■ **Work to complete**
From the line below that contains "[150,702,331,724] [150,738,1276,760] //" to the line that contains "(1273, 961) none", repeat every line exactly, both ends included, and nothing else.

[Modification records]
------------------------------------------------
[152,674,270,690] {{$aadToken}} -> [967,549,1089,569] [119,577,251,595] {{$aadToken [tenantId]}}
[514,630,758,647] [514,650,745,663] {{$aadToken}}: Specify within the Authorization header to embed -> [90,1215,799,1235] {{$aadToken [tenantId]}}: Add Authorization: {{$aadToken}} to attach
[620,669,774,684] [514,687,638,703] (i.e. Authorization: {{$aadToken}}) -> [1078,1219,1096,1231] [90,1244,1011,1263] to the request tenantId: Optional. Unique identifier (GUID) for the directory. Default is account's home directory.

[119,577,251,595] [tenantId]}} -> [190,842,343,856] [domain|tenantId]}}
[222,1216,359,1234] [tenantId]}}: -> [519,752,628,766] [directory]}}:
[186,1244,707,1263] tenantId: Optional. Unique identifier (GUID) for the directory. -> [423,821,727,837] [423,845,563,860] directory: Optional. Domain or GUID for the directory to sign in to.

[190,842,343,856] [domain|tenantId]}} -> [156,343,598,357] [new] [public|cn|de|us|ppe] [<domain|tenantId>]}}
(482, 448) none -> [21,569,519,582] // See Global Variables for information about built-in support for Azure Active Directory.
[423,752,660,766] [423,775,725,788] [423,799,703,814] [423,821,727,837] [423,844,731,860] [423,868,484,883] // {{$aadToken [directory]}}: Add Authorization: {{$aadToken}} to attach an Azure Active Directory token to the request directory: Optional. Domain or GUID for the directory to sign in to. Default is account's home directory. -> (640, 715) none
------------------------------------------------
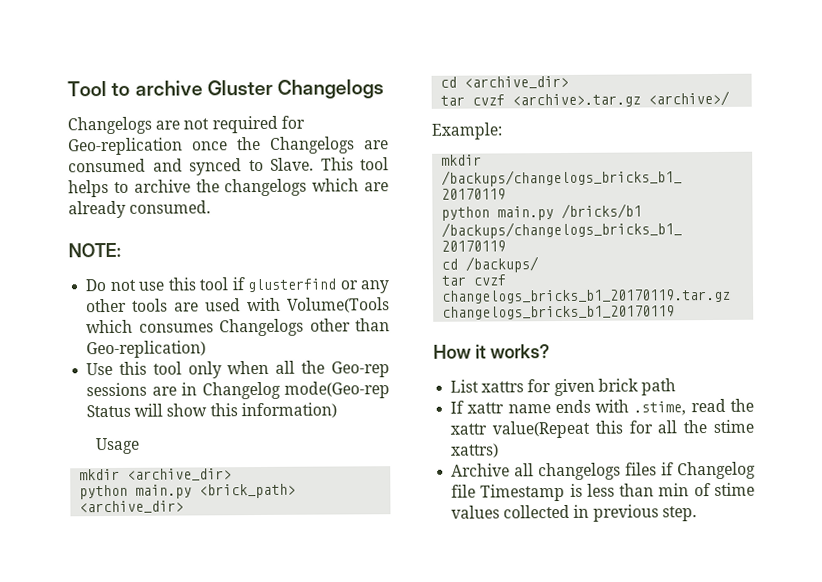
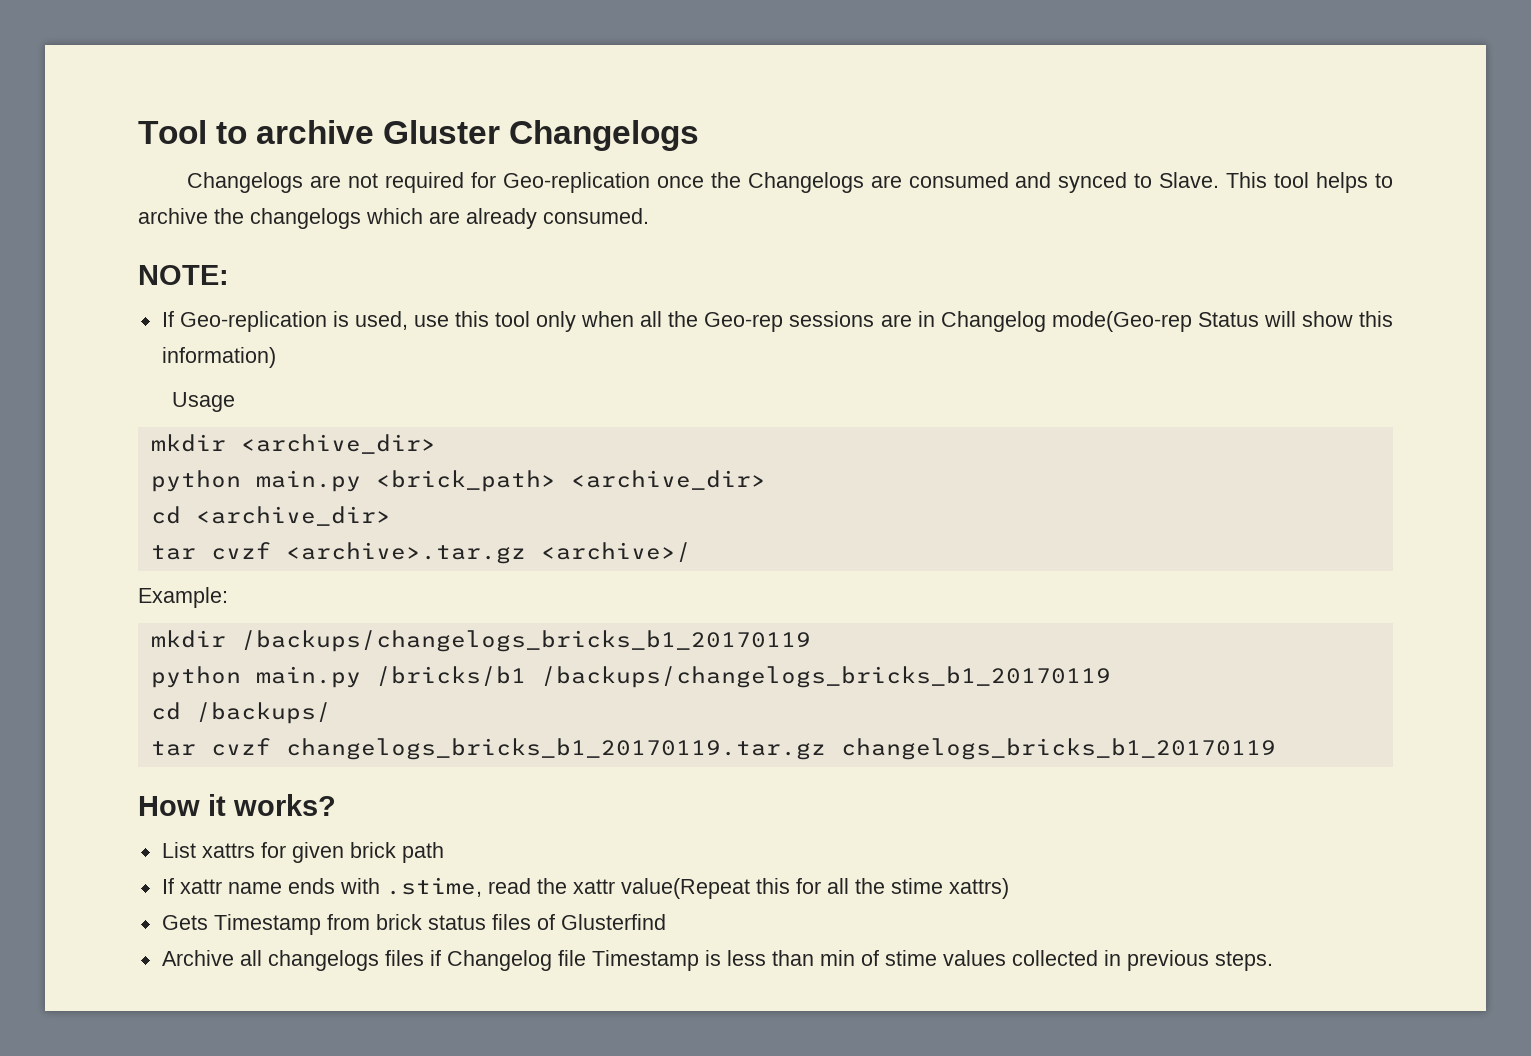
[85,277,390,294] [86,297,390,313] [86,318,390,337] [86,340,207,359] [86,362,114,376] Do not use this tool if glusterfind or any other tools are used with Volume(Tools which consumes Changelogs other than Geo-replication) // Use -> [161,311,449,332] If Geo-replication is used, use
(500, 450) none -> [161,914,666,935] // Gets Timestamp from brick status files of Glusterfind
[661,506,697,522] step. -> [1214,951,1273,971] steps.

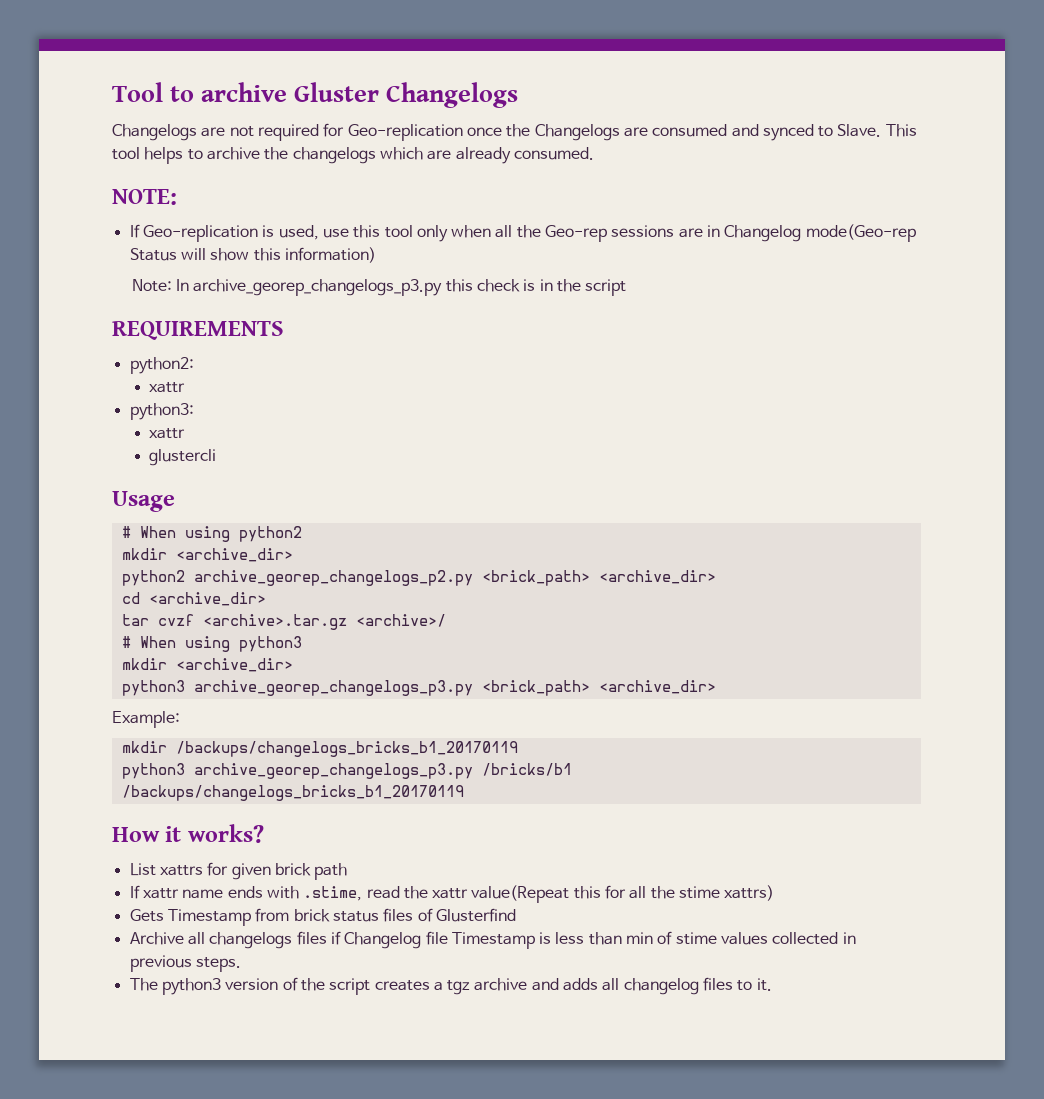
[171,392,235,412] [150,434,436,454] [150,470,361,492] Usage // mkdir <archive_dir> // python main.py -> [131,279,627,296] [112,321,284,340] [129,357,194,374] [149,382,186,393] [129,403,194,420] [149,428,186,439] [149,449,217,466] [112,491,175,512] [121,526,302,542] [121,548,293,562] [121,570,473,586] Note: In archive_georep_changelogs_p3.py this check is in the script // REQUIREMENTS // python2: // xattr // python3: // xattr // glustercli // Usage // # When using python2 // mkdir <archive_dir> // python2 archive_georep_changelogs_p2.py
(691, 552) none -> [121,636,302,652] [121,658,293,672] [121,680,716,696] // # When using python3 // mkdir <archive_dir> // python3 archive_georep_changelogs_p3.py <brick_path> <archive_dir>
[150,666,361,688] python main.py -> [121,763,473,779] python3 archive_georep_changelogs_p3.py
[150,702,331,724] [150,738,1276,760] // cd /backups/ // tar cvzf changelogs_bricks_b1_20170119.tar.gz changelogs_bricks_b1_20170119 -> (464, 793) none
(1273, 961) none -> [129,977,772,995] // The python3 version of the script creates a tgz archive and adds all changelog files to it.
------------------------------------------------
■ **Answer below**
[150,702,331,724] [150,738,1276,760] // cd /backups/ // tar cvzf changelogs_bricks_b1_20170119.tar.gz changelogs_bricks_b1_20170119 -> (464, 793) none
(1273, 961) none -> [129,977,772,995] // The python3 version of the script creates a tgz archive and adds all changelog files to it.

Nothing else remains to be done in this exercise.